13/04/2010 JORNAL DO COMÉRCIO
Fábio Medina Osório
O chamado Direito Sancionador Tributário sofreu uma profunda revolução no sistema constitucional brasileiro que nem sempre resulta percebida. Hoje predomina, claramente, a esfera administrativa em detrimento da esfera penal. Trata-se do fenômeno denominado “administrativi-zação” do Direito Penal. Significa reconhecer o alto grau de especialização das instâncias administrativas para equacionar complexas questões e, assim sendo, interferir diretamente nas instâncias penais. Ao mesmo tempo, equivale a reconhecer a gravidade e violência do Direito Penal como última instância de intervenção na vida de relações. Assim, de um lado, preserva-se o Direito Penal para ilícitos para os quais ele é efetivamente vocacionado, como os casos de crimes violentos, corrupção ou abuso de poder político. De outro, outorga-se às autoridades especializadas o valor que merecem na tutela dos casos que lhes são submetidos e desafoga-se o Judiciário. O processo administrativo tributário ou fiscal, propriamente dito, é todo aquele que se destina à determinação, exigência ou dispensa do crédito fiscal, bem como à fixação do alcance de normas de tributação em casos concretos, ou à imposição de penalidade ao contribuinte, pelas autoridades administrativas. Advogado
Hoje em dia, essa espécie de processo deve obediência também à Lei n° 9.784/99, que fixa parâmetros para a atuação sancionatória da administração pública e reveste-se de uma série de garantias jurídicas. Evidentemente, o desfecho desfavorável em um processo administrativo sancionatório não traduz, necessariamente, que o contribuinte deva ser penalizado na esfera penal, mas não se tipificando crime tributário sem o lançamento fiscal definitivo, não se justifica pendência de ação penal, nem a fortiori condenação a esse título, quando está suspenso o procedimento administrativo por decisão do Conselho de Contribuintes (HC 86236, relator(a): ministro Cezar Peluso, Segunda Turma, julgado em 2/6/2009, DJe-118 - Divulgado em 25-6-2009. Publicado em 26-6-2009. Ement.
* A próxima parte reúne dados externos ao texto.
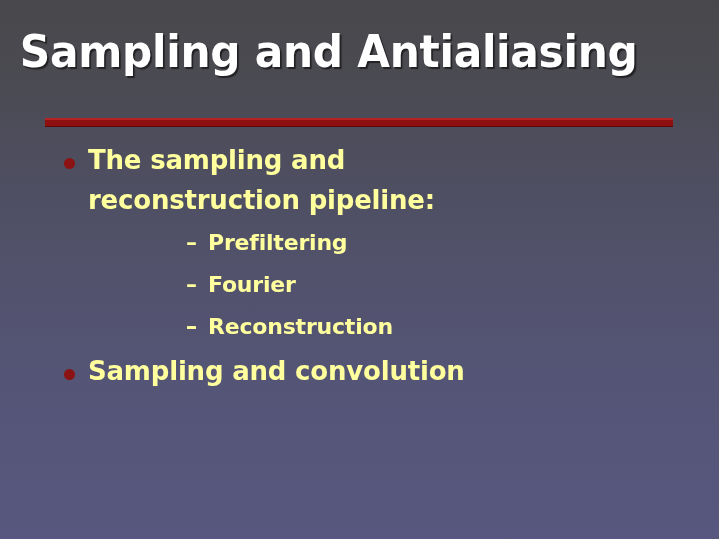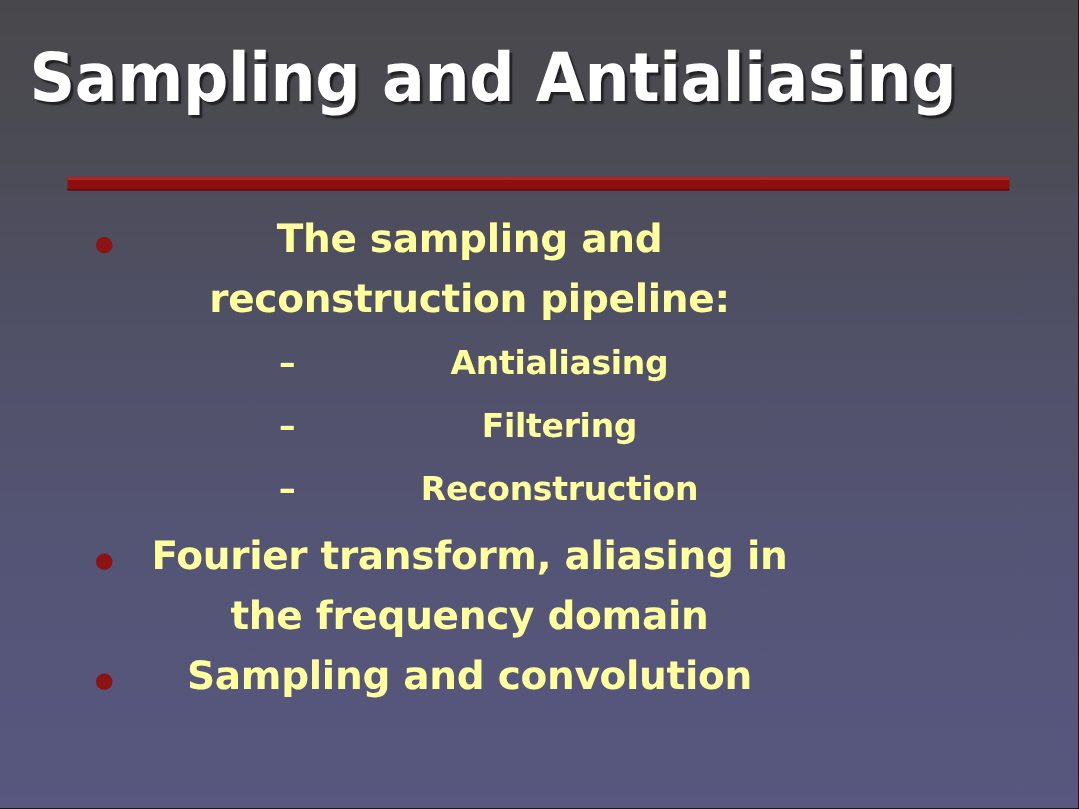"The sampling and reconstruction" #body-area { text-align: center -> none }
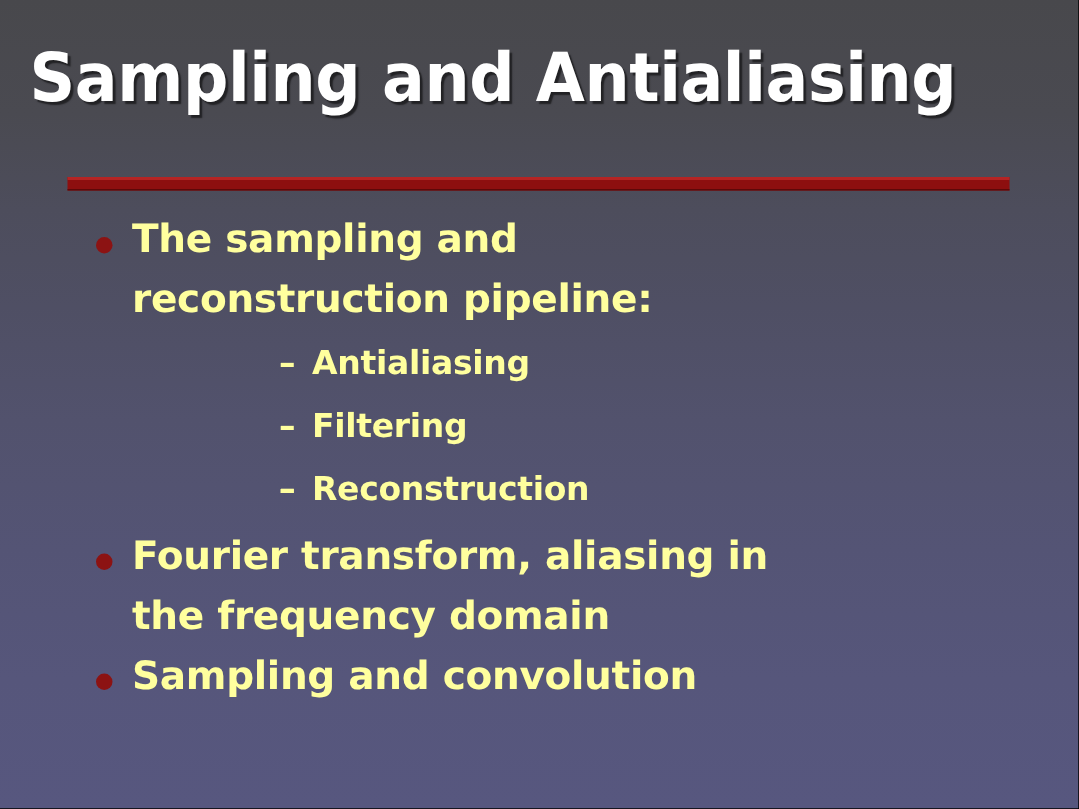"Antialiasing" span.txt { text: Antialiasing -> Prefiltering }
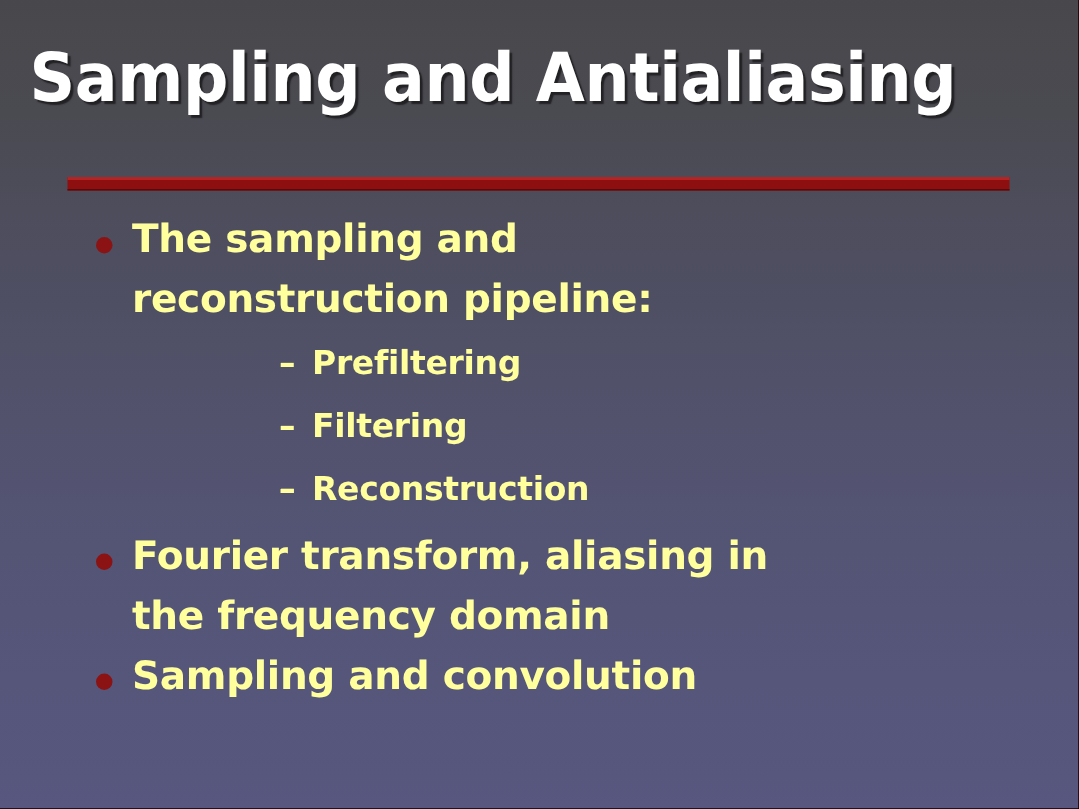"Filtering" span.txt { text: Filtering -> Fourier }
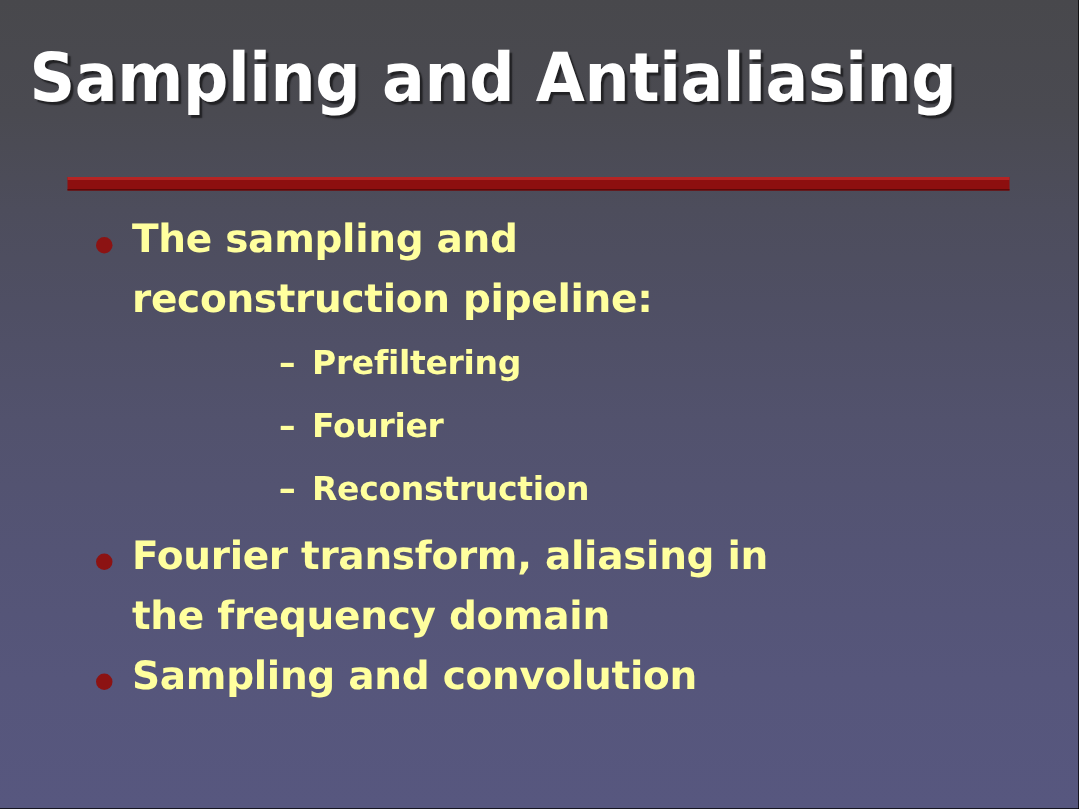"Fourier transform, aliasing in the" li.bullet1 { html: <li> <span></span> <span>Fourier transform, aliasing in the frequency domain</span> </li> -> none }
Vol. 02366-01 PP-00197). No campo penal, há questões autônomas que podem ser discutidas, com interface do Direito Tributário e do Direito Administrativo, independentemente do desfecho ocorrido na esfera administrativa, à luz dos princípios da legalidade, tipicidade, presunção de inocência, e mesmo o princípio da suficiência da resposta do Estado. É manifesta a ausência de justa causa para a propositura da ação penal quando a instância administrativa já esgota a resposta estatal para o caso concreto. Não há que se subestimar a natureza subsidiária, fragmentária do Direito Penal, que só deve ser acionado quando os outros ramos do direito não sejam suficientes para a proteção dos bens jurídicos envolvidos. (HC 96309, relator(a): ministra Cármen Lúcia, Primeira Turma, julgado em 24/3/2009, DJe-075. Divulg. Em 23-4-2009. Publicado em 24-4-2009. Ement. Vol. - 02357-03 PP-00606). Essas reflexões mostram como o STF tem trilhado um caminho no sentido de resguardar as questões tributárias para a seara administrativa, para o campo empresarial, evitando que o Direito Penal venha a ser utilizado como braço de cobrança do fisco para intervir na esfera de liberdade dos cidadãos.